**Input records:**
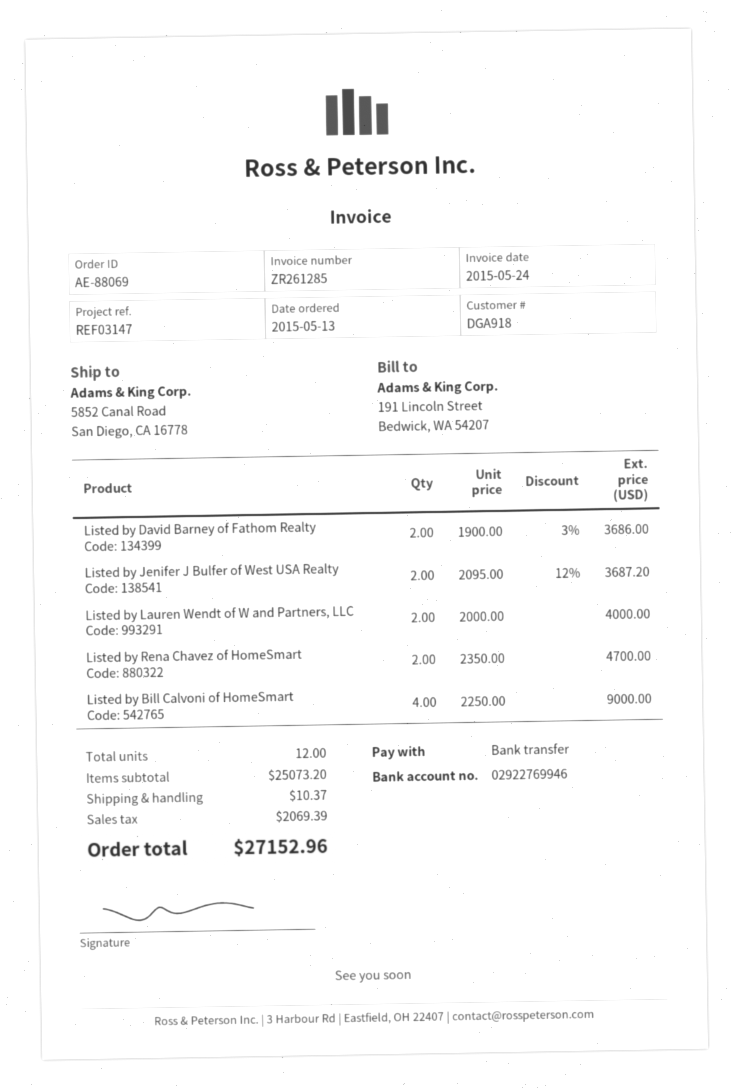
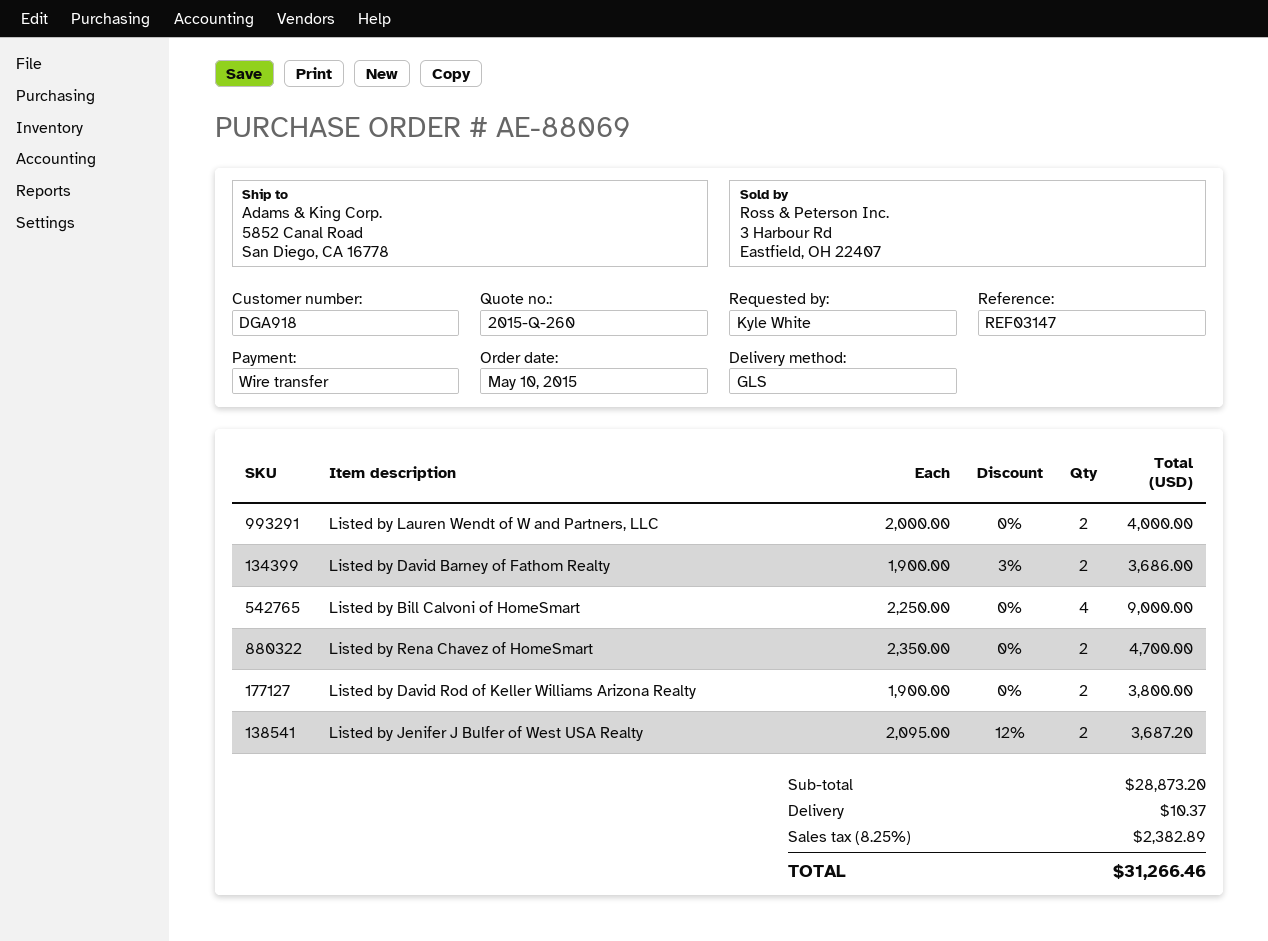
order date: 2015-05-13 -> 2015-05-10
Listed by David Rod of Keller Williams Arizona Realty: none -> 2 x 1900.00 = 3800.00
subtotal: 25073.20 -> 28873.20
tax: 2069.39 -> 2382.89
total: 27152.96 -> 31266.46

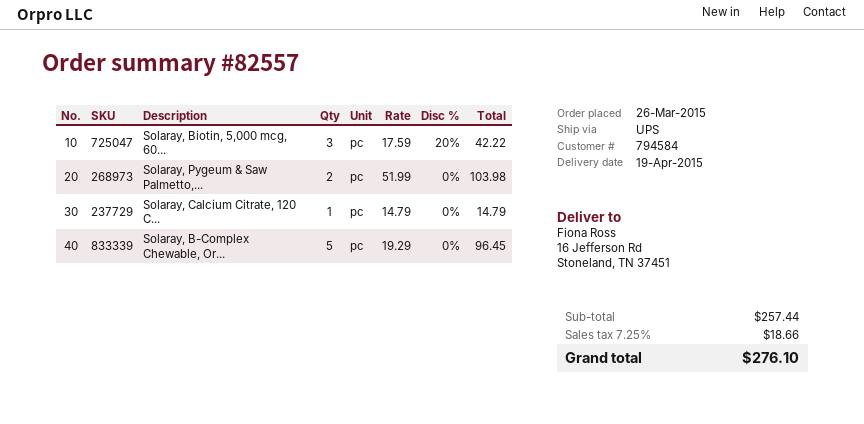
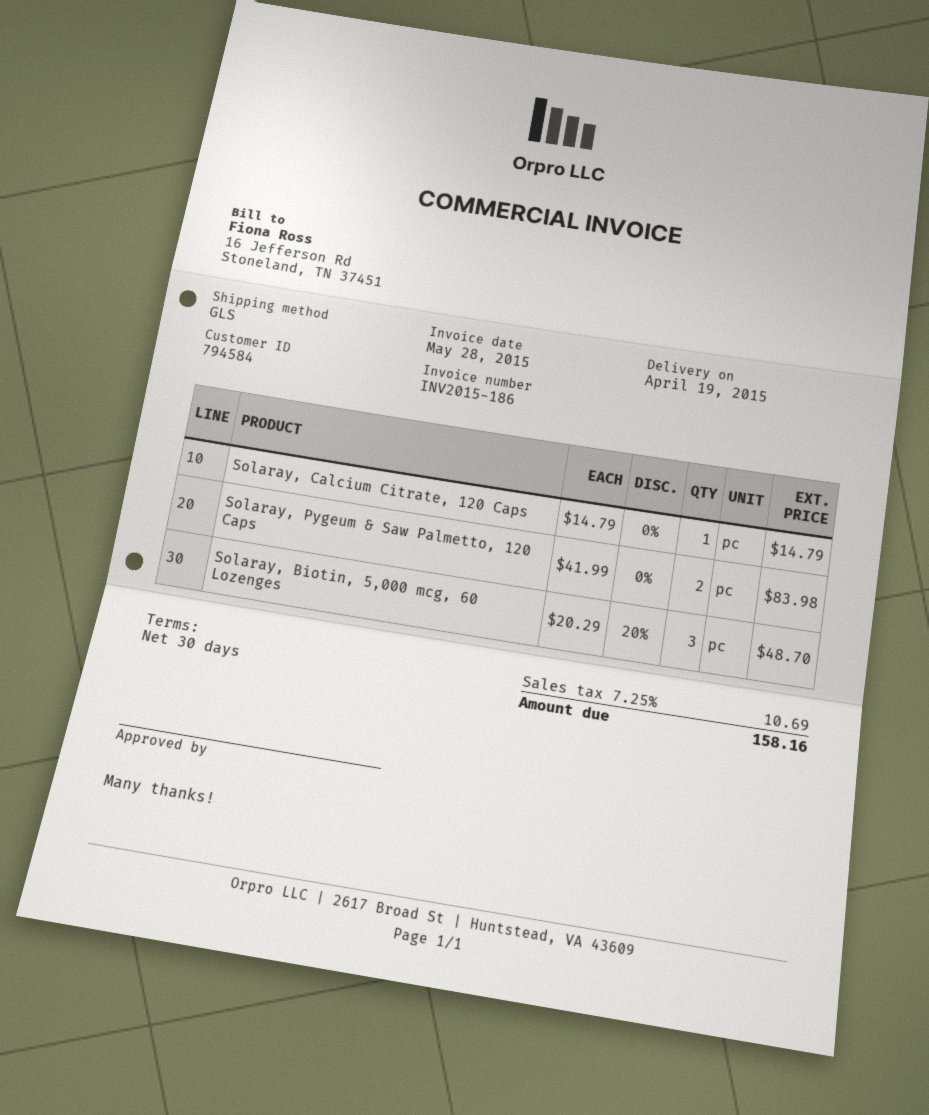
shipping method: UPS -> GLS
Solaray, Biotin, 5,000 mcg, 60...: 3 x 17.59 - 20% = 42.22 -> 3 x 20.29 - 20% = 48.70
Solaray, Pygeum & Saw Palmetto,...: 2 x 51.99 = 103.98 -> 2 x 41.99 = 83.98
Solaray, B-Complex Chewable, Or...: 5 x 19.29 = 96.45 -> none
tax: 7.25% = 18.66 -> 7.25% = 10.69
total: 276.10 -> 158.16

--

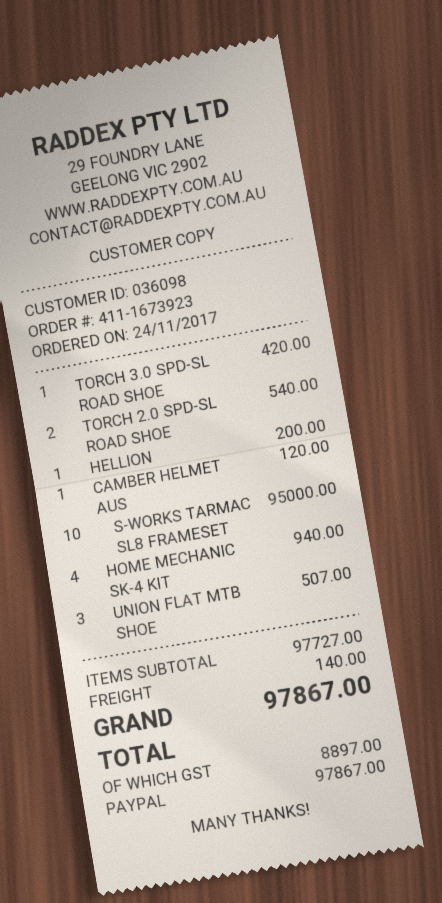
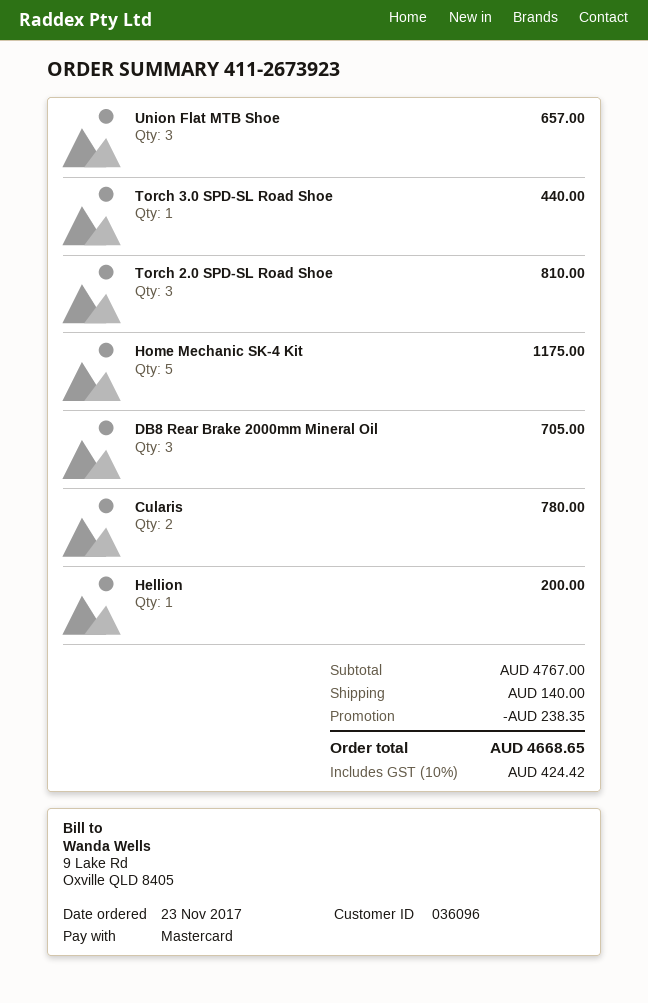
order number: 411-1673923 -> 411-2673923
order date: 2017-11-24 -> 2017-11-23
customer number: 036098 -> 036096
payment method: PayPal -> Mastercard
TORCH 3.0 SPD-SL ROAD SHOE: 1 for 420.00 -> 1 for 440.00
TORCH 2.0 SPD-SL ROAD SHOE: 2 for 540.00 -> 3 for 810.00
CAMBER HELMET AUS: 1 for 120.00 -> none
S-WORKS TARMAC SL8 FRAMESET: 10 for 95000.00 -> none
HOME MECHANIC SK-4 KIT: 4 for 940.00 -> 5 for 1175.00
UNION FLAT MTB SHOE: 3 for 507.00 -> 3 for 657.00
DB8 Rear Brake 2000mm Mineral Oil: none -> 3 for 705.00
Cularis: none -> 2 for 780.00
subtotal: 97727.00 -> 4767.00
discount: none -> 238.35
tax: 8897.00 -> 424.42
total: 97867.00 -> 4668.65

**Task prompt:**
In the entries above, find the line that contains "Listed by David" and the line that contains "total: 276.10 -> 158.16". Reproduce exactly those two lines and every line between them, but not the pictures.

**Response to the exercise:**
Listed by David Rod of Keller Williams Arizona Realty: none -> 2 x 1900.00 = 3800.00
subtotal: 25073.20 -> 28873.20
tax: 2069.39 -> 2382.89
total: 27152.96 -> 31266.46

shipping method: UPS -> GLS
Solaray, Biotin, 5,000 mcg, 60...: 3 x 17.59 - 20% = 42.22 -> 3 x 20.29 - 20% = 48.70
Solaray, Pygeum & Saw Palmetto,...: 2 x 51.99 = 103.98 -> 2 x 41.99 = 83.98
Solaray, B-Complex Chewable, Or...: 5 x 19.29 = 96.45 -> none
tax: 7.25% = 18.66 -> 7.25% = 10.69
total: 276.10 -> 158.16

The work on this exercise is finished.